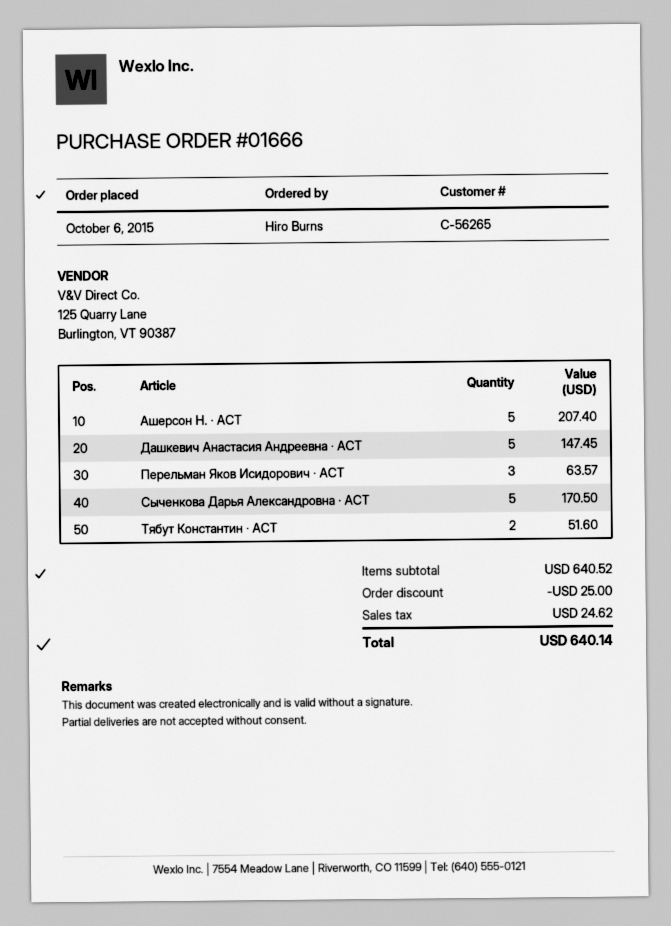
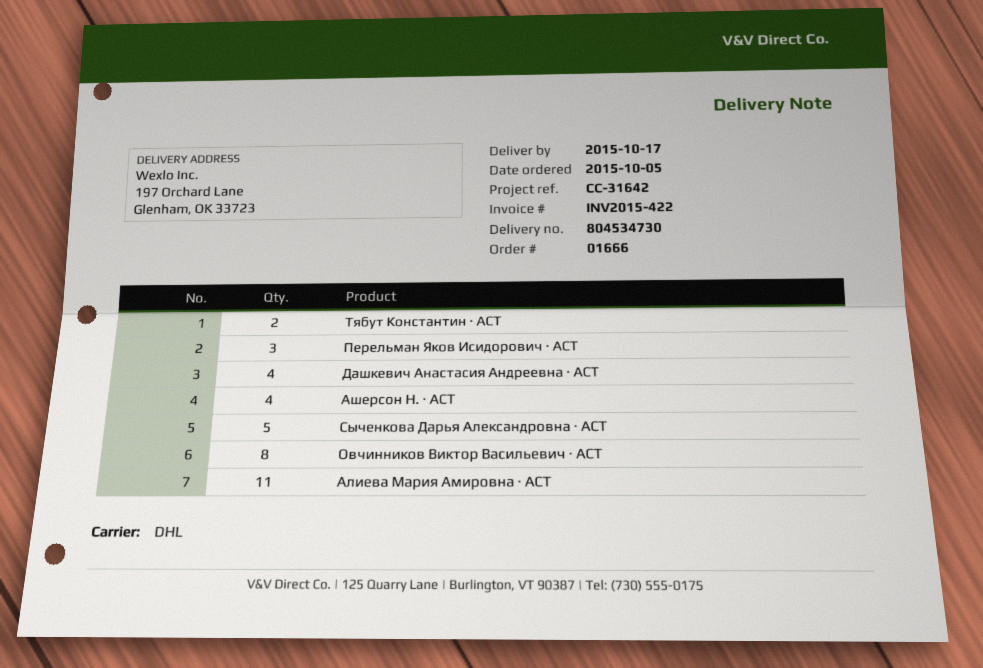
order date: 2015-10-06 -> 2015-10-05
Ашерсон Н. · АСТ: 5 -> 4
Дашкевич Анастасия Андреевна · АСТ: 5 -> 4
Овчинников Виктор Васильевич · АСТ: none -> 8
Алиева Мария Амировна · АСТ: none -> 11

....

→ **Work to complete**:
Each line of the data in which the string "none" appears needs to be copied.

→ **Written solution**:
Овчинников Виктор Васильевич · АСТ: none -> 8
Алиева Мария Амировна · АСТ: none -> 11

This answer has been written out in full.